ASSIGNMENT: Each record must be repeated exactly. None may be dropped.

^^^^

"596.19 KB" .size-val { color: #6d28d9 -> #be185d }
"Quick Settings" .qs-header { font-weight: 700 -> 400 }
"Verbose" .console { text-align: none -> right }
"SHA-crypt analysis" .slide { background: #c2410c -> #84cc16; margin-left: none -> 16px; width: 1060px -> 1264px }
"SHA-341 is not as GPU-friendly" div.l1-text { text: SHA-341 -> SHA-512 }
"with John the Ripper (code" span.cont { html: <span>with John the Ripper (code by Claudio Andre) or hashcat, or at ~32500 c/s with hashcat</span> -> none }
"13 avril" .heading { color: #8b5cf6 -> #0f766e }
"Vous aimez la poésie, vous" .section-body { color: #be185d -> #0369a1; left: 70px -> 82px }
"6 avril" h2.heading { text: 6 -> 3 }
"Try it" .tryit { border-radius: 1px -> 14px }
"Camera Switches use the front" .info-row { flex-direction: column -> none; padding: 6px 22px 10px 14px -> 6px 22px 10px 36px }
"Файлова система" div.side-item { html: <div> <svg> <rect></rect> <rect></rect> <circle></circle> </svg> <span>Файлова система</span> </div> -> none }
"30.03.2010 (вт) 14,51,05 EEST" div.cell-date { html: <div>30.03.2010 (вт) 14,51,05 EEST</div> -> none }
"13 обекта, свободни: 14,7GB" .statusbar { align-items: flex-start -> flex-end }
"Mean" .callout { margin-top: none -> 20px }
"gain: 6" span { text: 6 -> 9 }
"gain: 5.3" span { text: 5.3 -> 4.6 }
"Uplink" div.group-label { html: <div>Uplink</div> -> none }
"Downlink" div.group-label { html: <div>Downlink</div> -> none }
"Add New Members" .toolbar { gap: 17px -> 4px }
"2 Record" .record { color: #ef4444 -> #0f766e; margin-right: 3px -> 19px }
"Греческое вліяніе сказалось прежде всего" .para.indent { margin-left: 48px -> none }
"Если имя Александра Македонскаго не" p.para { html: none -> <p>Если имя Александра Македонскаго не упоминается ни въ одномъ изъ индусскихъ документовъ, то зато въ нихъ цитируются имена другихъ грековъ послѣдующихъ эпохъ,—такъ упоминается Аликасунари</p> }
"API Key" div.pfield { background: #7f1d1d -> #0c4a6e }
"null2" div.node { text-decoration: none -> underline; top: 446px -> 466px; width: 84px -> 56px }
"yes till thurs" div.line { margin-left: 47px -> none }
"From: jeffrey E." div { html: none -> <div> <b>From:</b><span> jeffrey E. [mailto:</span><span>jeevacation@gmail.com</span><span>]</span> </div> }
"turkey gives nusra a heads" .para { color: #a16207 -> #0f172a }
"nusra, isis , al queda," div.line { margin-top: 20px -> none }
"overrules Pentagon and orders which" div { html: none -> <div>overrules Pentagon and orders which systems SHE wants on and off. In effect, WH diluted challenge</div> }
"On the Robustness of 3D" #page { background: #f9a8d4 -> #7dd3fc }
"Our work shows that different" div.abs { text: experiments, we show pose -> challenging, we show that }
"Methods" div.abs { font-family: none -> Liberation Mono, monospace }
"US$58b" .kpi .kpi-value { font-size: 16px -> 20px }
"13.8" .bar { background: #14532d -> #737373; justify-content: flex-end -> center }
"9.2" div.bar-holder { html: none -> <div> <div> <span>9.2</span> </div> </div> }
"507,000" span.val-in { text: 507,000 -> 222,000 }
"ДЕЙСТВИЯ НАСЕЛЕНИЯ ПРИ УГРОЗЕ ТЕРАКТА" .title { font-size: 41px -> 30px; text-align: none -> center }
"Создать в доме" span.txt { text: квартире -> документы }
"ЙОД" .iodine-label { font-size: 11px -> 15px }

^^^^

RESPONSE FOR THIS EXERCISE:
"596.19 KB" .size-val { color: #6d28d9 -> #be185d }
"Quick Settings" .qs-header { font-weight: 700 -> 400 }
"Verbose" .console { text-align: none -> right }
"SHA-crypt analysis" .slide { background: #c2410c -> #84cc16; margin-left: none -> 16px; width: 1060px -> 1264px }
"SHA-341 is not as GPU-friendly" div.l1-text { text: SHA-341 -> SHA-512 }
"with John the Ripper (code" span.cont { html: <span>with John the Ripper (code by Claudio Andre) or hashcat, or at ~32500 c/s with hashcat</span> -> none }
"13 avril" .heading { color: #8b5cf6 -> #0f766e }
"Vous aimez la poésie, vous" .section-body { color: #be185d -> #0369a1; left: 70px -> 82px }
"6 avril" h2.heading { text: 6 -> 3 }
"Try it" .tryit { border-radius: 1px -> 14px }
"Camera Switches use the front" .info-row { flex-direction: column -> none; padding: 6px 22px 10px 14px -> 6px 22px 10px 36px }
"Файлова система" div.side-item { html: <div> <svg> <rect></rect> <rect></rect> <circle></circle> </svg> <span>Файлова система</span> </div> -> none }
"30.03.2010 (вт) 14,51,05 EEST" div.cell-date { html: <div>30.03.2010 (вт) 14,51,05 EEST</div> -> none }
"13 обекта, свободни: 14,7GB" .statusbar { align-items: flex-start -> flex-end }
"Mean" .callout { margin-top: none -> 20px }
"gain: 6" span { text: 6 -> 9 }
"gain: 5.3" span { text: 5.3 -> 4.6 }
"Uplink" div.group-label { html: <div>Uplink</div> -> none }
"Downlink" div.group-label { html: <div>Downlink</div> -> none }
"Add New Members" .toolbar { gap: 17px -> 4px }
"2 Record" .record { color: #ef4444 -> #0f766e; margin-right: 3px -> 19px }
"Греческое вліяніе сказалось прежде всего" .para.indent { margin-left: 48px -> none }
"Если имя Александра Македонскаго не" p.para { html: none -> <p>Если имя Александра Македонскаго не упоминается ни въ одномъ изъ индусскихъ документовъ, то зато въ нихъ цитируются имена другихъ грековъ послѣдующихъ эпохъ,—такъ упоминается Аликасунари</p> }
"API Key" div.pfield { background: #7f1d1d -> #0c4a6e }
"null2" div.node { text-decoration: none -> underline; top: 446px -> 466px; width: 84px -> 56px }
"yes till thurs" div.line { margin-left: 47px -> none }
"From: jeffrey E." div { html: none -> <div> <b>From:</b><span> jeffrey E. [mailto:</span><span>jeevacation@gmail.com</span><span>]</span> </div> }
"turkey gives nusra a heads" .para { color: #a16207 -> #0f172a }
"nusra, isis , al queda," div.line { margin-top: 20px -> none }
"overrules Pentagon and orders which" div { html: none -> <div>overrules Pentagon and orders which systems SHE wants on and off. In effect, WH diluted challenge</div> }
"On the Robustness of 3D" #page { background: #f9a8d4 -> #7dd3fc }
"Our work shows that different" div.abs { text: experiments, we show pose -> challenging, we show that }
"Methods" div.abs { font-family: none -> Liberation Mono, monospace }
"US$58b" .kpi .kpi-value { font-size: 16px -> 20px }
"13.8" .bar { background: #14532d -> #737373; justify-content: flex-end -> center }
"9.2" div.bar-holder { html: none -> <div> <div> <span>9.2</span> </div> </div> }
"507,000" span.val-in { text: 507,000 -> 222,000 }
"ДЕЙСТВИЯ НАСЕЛЕНИЯ ПРИ УГРОЗЕ ТЕРАКТА" .title { font-size: 41px -> 30px; text-align: none -> center }
"Создать в доме" span.txt { text: квартире -> документы }
"ЙОД" .iodine-label { font-size: 11px -> 15px }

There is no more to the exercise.